Excellent resource! Thanks for sharing the link and much thanks to Aaron for putting this together. I love how the infograph lays out everything so well and in order.


----------



## wet

These visual guides you're doing are awesome. I wish documents for work were this informative. One of the best documents I've ever seen in this hobby. You're very talented.

Thank you!


----------



## oheresy

Great post, thanks! Very useful.


----------



## hariom

I'm glad that you all are liking it! 

@wet: really appreciate your kind words. I am hooked to this forum but was always facing a problem. Before getting to the solution, I had to run through 200-300 posts before i could get the information. Being a designer, i thought to give it a shot and see if I could use some help from design that could make the information quickly accessible to the end users. After the response from the plant deficiency diagram, i've decided that i'll be doing more of this. There is an imperative need for us to overall summarize the discussions and capture this valuable content and the best part is that it is a collaborative effort of all the APC members! 

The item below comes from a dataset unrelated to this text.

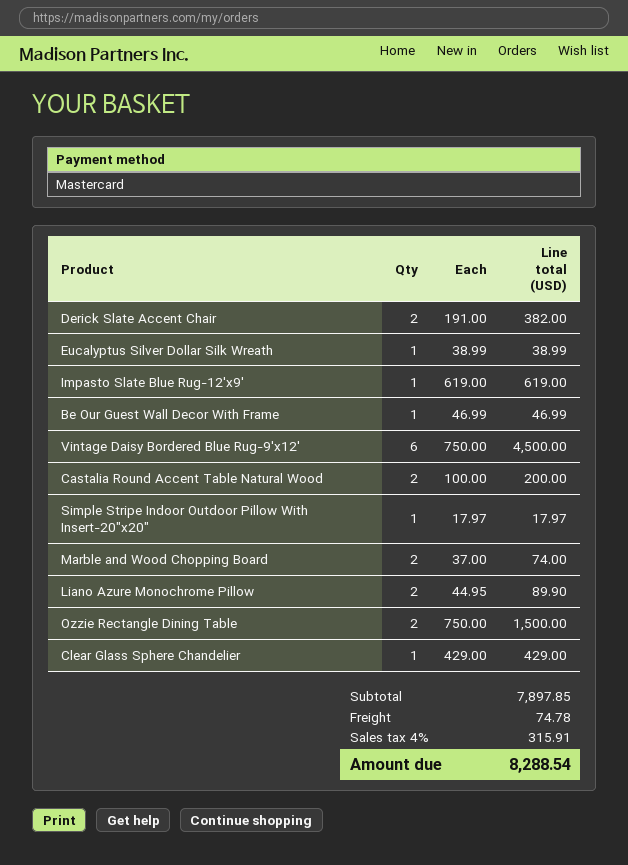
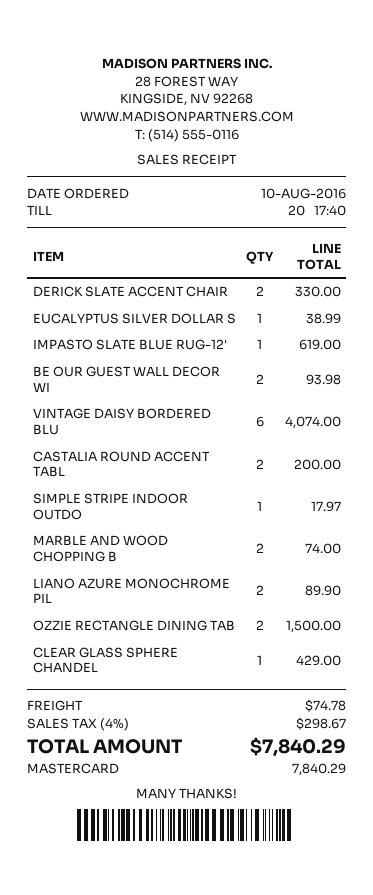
Derick Slate Accent Chair: 2 for 382.00 -> 2 for 330.00
Be Our Guest Wall Decor With Frame: 1 for 46.99 -> 2 for 93.98
Vintage Daisy Bordered Blue Rug-9'x12': 6 for 4500.00 -> 6 for 4074.00
tax: 4% = 315.91 -> 4% = 298.67
total: 8288.54 -> 7840.29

I'm in look for a new info-graphic, so if any one has suggestions just drop in a line!...


----------



## ObiQuiet

Wow. Nearly speechless.

I don't know enough about to comment on the content, but here are two quick comments based on my first-glance. Clearly, you're a perfectionist!
* In section 2.2, the vertical bar in front of the text |2" above soil looked too much like a 1.
* In section 3.4, my eye missed the text 'Gravel 2" at back', possibly since it's on the opposite side from the more prominent text on the right side of the tank image.

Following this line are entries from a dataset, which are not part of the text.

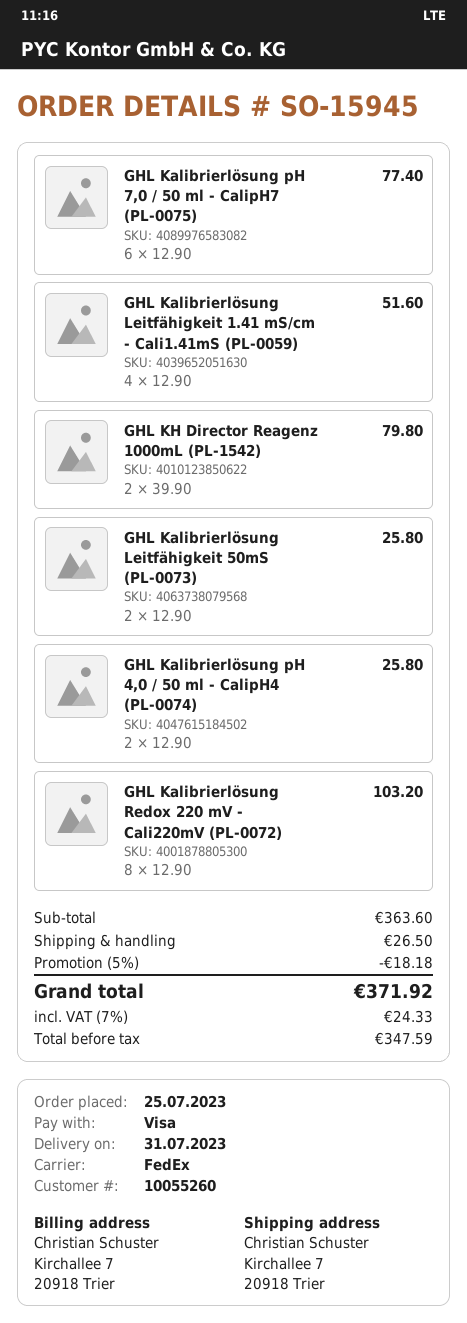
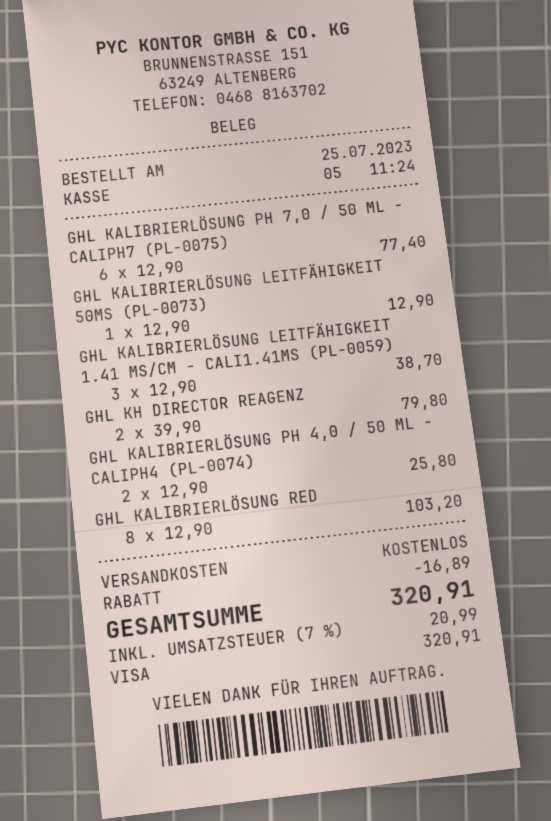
GHL Kalibrierlösung Leitfähigkeit 1.41 mS/cm - Cali1.41mS (PL-0059): 4 x 12.90 = 51.60 -> 3 x 12.90 = 38.70
GHL Kalibrierlösung Leitfähigkeit 50mS (PL-0073): 2 x 12.90 = 25.80 -> 1 x 12.90 = 12.90
discount: 18.18 -> 16.89
shipping: 26.50 -> 0.00
tax: 7% = 24.33 -> 7% = 20.99
total: 371.92 -> 320.91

I'm quite impressed by how you've made the explanatory text paragraphs short, simple and clear.


----------



## hariom

hahaha. Thanks ObiQuiet for the compliments! 

Now that you mention, I can see the confusion. I changed the color and aligned all the measure levels to the right side of the elements. Hope this helps. The changes are reflected in the diagram. 

great observation!


----------



## wet

Ghazanfar Ghori and the fellas are teaching a class about tissue culture over here. I'm not sure it needs any help but I think at the least you'll be very interested. I haven't built the guts or time to try it yet and would love to reference an INFOGRAPHIC:

http://www.aquaticplantcentral.com/...rsed-culture/68909-tissue-culture-doubts.html 
http://kryptokoryne.aquaticscape.com/


----------



## hariom

thanks wet! this seems really interesting. i'm gonna go over the pages to get an understanding of the subject.


----------



## Adilson B.

Nice infographic!

Very usefull!


----------



## Michael

Excellent!


----------



## jeremyblevins

very cool.


----------



## AaronT

Wow, this is very nice. Sorry I hadn't seen this post before. I was on a bit of a hiatus from the forums and hobby at the time.

One thing I might mention is that he crushed coral isn't the greatest substitute for the dolomite. It's probably best just to omit it if you can't find it. The dolomite also has Mg and dissolves much slower.


----------



## flashbang009

Simply awesome. Very easy to follow and informative for those who otherwise might be hopelessly searching the net for similar things. Hope to see more to come! Great job.


----------



## hariom

Thanks guys for your comments!

@AaronT: thanks for your compliments..i will update the document accordingly...

A new version will be available soon.


----------



## Adilson B.

Waiting the new version!

It´s so simple follow the steps..

Thanks for share it..


----------



## hariom

Greetings all,

I have updated the infographic. For ease of documentation and maintenance, i have created a special website which will host all of these infographics. A bunch of features will be added to the site over a period of time.

So, i invite you all to view the updated version here:
Aqua Calc Infographics


----------



## Gomer

Does this MTS infographic still exist? All links here are dead.


----------



## Michael

This will take you to a menu page where you can select the MTS infographic: http://infographics.myaquacalc.com/


----------



## Gomer

thanks


----------



## hariom

thanks michael. 

@gomer sorry for moving the links. I had to change the links for a better structure and for scalability reasons.


----------



## Gomer

No worries. Just good that we have working links now :-D

I might have to invoke a little fan power for my MTS. It's 40deg now on a hot day and in the house won't pass the wife  Humidity (or lack of any) + fan is what I'll try :-D


----------



## Catrea

It's not working for me?


----------



## ridhi142

Great post Wet. It is very useful. I read out throughly and enjoyed while reading it. I must create Aquarium-plants at home in my spare time.


----------



## rmsalaysay

Thank you so much for this infographic of materializing.

i really appreciate so much!,


----------